After he graduated from college, Dyer spent four years in the Air Force, serving for several years as editor of a base newspaper as well as the producer of a local Air Force public affairs television show, Scramble! Dyer maintains that "somebody up there kept positioning" him for that future job at CBS. While with the military, he won awards for his short stories, and regional and division talent show honors for his dramatic monologues. While stationed in Labrador, Dyer was named "Airman of the Month" twice and "Airman of the Year" once.
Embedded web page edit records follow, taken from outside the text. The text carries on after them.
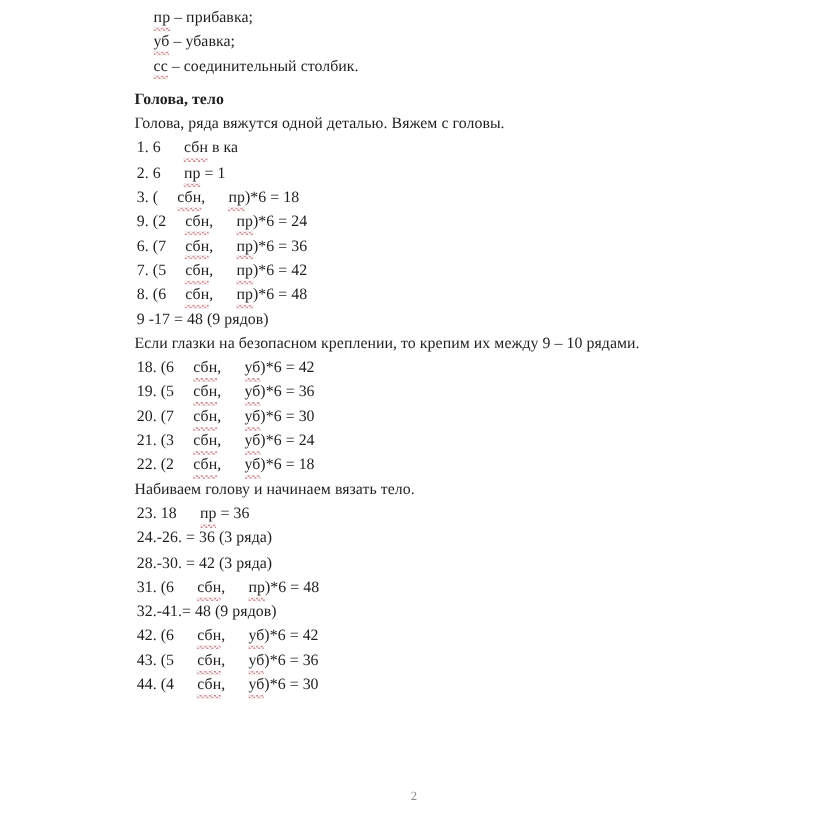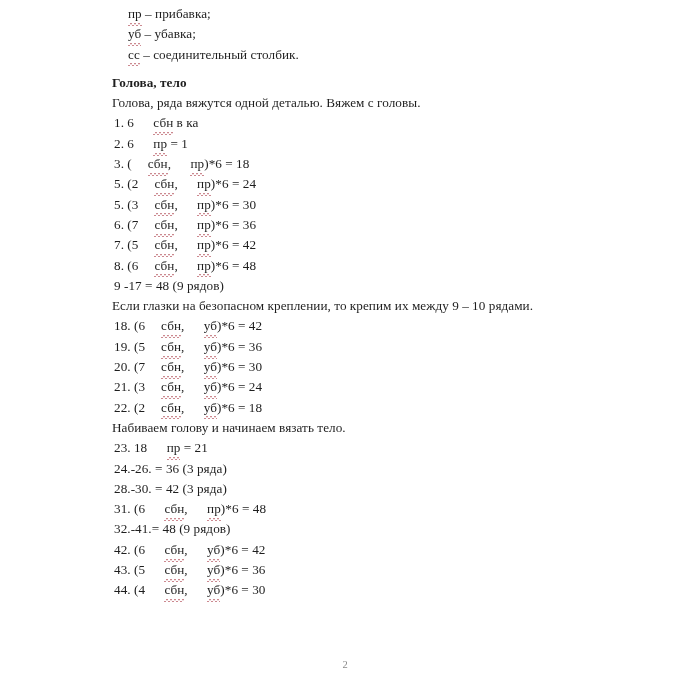--- a/index.html
+++ b/index.html
@@ -108,7 +108,7 @@
         <div class="line row"><span>1. 6 </span><span class="sp">сбн</span><span> в ка</span></div>
         <div class="line row"><span>2. 6 </span><span class="sp">пр</span><span> = 1</span></div>
         <div class="line row"><span>3. (</span><span class="sp">сбн</span><span>, </span><span class="sp">пр</span><span>)*6 = 18</span></div>
-        <div class="line row"><span>5. (2</span><span class="sp">сбн</span><span>, </span><span class="sp">пр</span><span>)*6 = 24</span></div>
+        <div class="line row"><span>9. (2</span><span class="sp">сбн</span><span>, </span><span class="sp">пр</span><span>)*6 = 24</span></div>
         <div class="line row"><span>5. (3</span><span class="sp">сбн</span><span>, </span><span class="sp">пр</span><span>)*6 = 30</span></div>
         <div class="line row"><span>6. (7</span><span class="sp">сбн</span><span>, </span><span class="sp">пр</span><span>)*6 = 36</span></div>
         <div class="line row"><span>7. (5</span><span class="sp">сбн</span><span>, </span><span class="sp">пр</span><span>)*6 = 42</span></div>

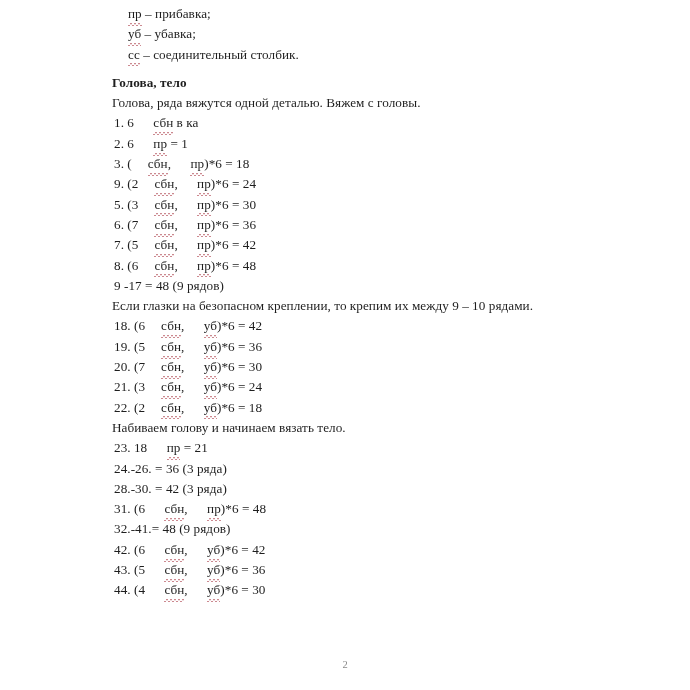--- a/index.html
+++ b/index.html
@@ -109,7 +109,6 @@
         <div class="line row"><span>2. 6 </span><span class="sp">пр</span><span> = 1</span></div>
         <div class="line row"><span>3. (</span><span class="sp">сбн</span><span>, </span><span class="sp">пр</span><span>)*6 = 18</span></div>
         <div class="line row"><span>9. (2</span><span class="sp">сбн</span><span>, </span><span class="sp">пр</span><span>)*6 = 24</span></div>
-        <div class="line row"><span>5. (3</span><span class="sp">сбн</span><span>, </span><span class="sp">пр</span><span>)*6 = 30</span></div>
         <div class="line row"><span>6. (7</span><span class="sp">сбн</span><span>, </span><span class="sp">пр</span><span>)*6 = 36</span></div>
         <div class="line row"><span>7. (5</span><span class="sp">сбн</span><span>, </span><span class="sp">пр</span><span>)*6 = 42</span></div>
         <div class="line row"><span>8. (6</span><span class="sp">сбн</span><span>, </span><span class="sp">пр</span><span>)*6 = 48</span></div>

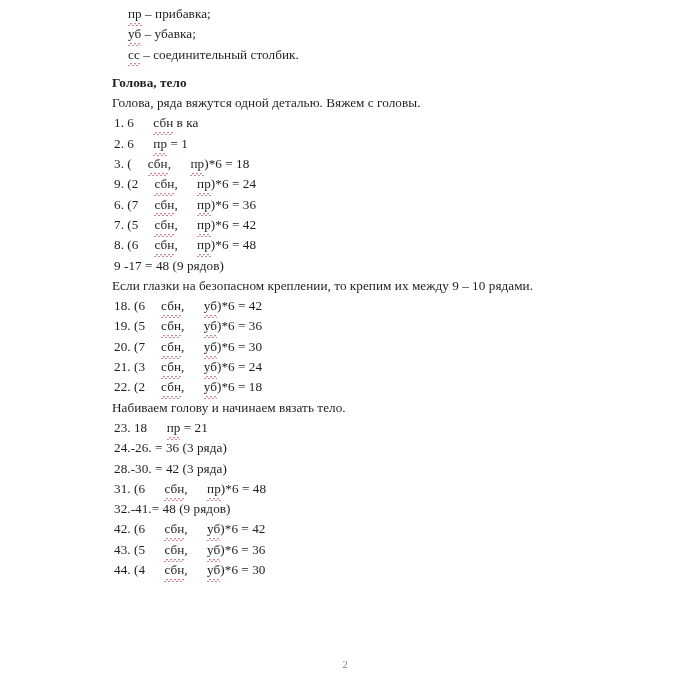--- a/index.html
+++ b/index.html
@@ -128,7 +128,7 @@
     <div class="line">Набиваем голову и начинаем вязать тело.</div>
 
     <div class="rows-body-block">
-        <div class="line row"><span>23. 18 </span><span class="sp">пр</span><span> = 21</span></div>
+        <div class="line row"><span>23. 18 </span><span class="sp">пр</span><span> = 36</span></div>
         <div class="line row"><span>24.-26. = 36 (3 ряда)</span></div>
         <div class="line row"><span>28.-30. = 42 (3 ряда)</span></div>
         <div class="line row"><span>31. (6 </span><span class="sp">сбн</span><span>, </span><span class="sp">пр</span><span>)*6 = 48</span></div>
After leaving the Air Force in November 1961, Dyer worked a few years as a technical editor for Pasadena’s Jet Propulsion Laboratory. It was during this period that he wrote a one-act play, The Cave, that was produced at the old Studio West workshop. It was at Studio West that he met another budding dramatist, Cassius Weathersby, who happened to be an activist with the Beverly Hills NAACP. It was Cassius who, impressed with Dyer’s previous media experience, convinced him to seek a position in news with one of the Los Angeles television stations. Dyer did--and made history.

In April 1965, Dyer became the first African -American journalist hired by a Los Angeles network owned and operated television station, KNXT (now KCBS). During his 30 years with the local CBS station, Dyer scored many historic ‘firsts’: the first African American promoted into the station’s senior management ranks; the first African-American department head; the first African American to broadcast station editorials. At one time, Dyer wrote, produced and hosted a half-hour public affairs broadcast, People’s Corner. He did this while still holding down his management position.

When Dyer retired in June 1995, he was credited with receiving some 185 awards for outstanding community service, including the prestigious Abe Lincoln Award from the Southern Baptists (for his citywide campaign for Sickle Cell Anemia) and the coveted Image Award from the Beverly Hills NAACP.

Dyer is married to the former Doris Dillon of McComb, Mississippi. They have four adult children: Monica, Karen, Kimberly and Joe Dyer III. They also have three grandchildren: Nicholas, Christian and Melanie.

Dyer is also a member of the Alpha Phi Alpha fraternity, the oldest black fraternal group in the nation.